Protein Multiple Alignment Incorporating Primary and
Secondary Structure Information
This website supplements the paper "Protein Multiple Alignment
Incorporating Primary and Secondary Structure Information"
Journal of Computational Biology 2006, Vol. 13, No. 10,
1735-1748. (Preprint)
This work is partially supported by the NSF grant 0604776.
Questions please send to the correspondence author Jun Xie
(junxie@stat.purdue.edu).
- Abstract
Identifying common local segments, also called motifs, in multiple
protein sequences plays an important role for establishing homology
between proteins. Homology is easy to establish when sequences are
similar (sharing an identity > 25%). However, for distant proteins, it
is much more difficult to align motifs that are not similar in sequences
but still share common structures or functions.

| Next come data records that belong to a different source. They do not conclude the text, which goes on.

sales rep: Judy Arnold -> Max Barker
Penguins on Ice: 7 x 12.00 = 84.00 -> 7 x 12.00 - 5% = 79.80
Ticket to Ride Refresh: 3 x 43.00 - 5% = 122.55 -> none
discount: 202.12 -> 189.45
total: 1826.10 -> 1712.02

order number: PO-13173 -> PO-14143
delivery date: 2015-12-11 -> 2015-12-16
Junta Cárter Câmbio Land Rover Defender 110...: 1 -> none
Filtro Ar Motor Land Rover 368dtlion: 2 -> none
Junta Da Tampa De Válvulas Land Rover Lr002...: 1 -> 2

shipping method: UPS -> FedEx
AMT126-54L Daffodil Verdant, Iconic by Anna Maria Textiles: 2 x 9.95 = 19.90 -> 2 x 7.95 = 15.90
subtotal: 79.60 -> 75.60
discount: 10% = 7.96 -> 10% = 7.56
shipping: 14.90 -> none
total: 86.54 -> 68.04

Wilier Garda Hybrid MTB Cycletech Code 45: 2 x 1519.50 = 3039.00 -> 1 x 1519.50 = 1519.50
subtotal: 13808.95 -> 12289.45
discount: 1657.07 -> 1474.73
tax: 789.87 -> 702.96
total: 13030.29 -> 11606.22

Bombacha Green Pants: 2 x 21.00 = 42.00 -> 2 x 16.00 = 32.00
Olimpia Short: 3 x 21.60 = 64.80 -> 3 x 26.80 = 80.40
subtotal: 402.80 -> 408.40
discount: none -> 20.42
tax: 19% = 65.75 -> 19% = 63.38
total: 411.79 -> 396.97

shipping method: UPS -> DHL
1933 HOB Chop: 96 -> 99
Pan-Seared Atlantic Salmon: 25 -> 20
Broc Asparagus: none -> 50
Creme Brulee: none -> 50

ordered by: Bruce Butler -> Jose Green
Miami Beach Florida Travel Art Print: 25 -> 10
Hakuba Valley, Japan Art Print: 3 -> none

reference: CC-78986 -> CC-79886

This work is a first attempt to align multiple protein sequences using
both primary and secondary structure information. A new sequence
model is proposed so that the model assigns high probabilities not only
to motifs that contain conserved amino acids but also to motifs that
present common secondary structures.
- Secondary structure
prediction program PSI-PRED
- Example of an input file with secondary structure
predictions
- Download the programs
- Unix (IBM AIX 4.3.3) executable sov.out
The running command is
sov.out input_file motif_width lambda iterations
- sov.out: the executable code of the program
- input_file: outputs of PSI-PRED, see the previous example input file
- motif_width: width of the motif of interest, e.g. 20
- lambda: combination ratio of the primary and secondary structures, e.g.
0.5, 1, or 2
- iterations: number of iterations of the program, e.g. 1000
- Output example of the alignment program by the
command
sov.out 1idy_2nd.txt 15 1 100
- Guideline on using the program
We suggest to run multiple simulations (e.g. 10 times) and use
different lambda values, e.g., lambda=0.5, 1, 1.5, or 2. The alignment
repeatedly obtained in multiple simulations would be reliable.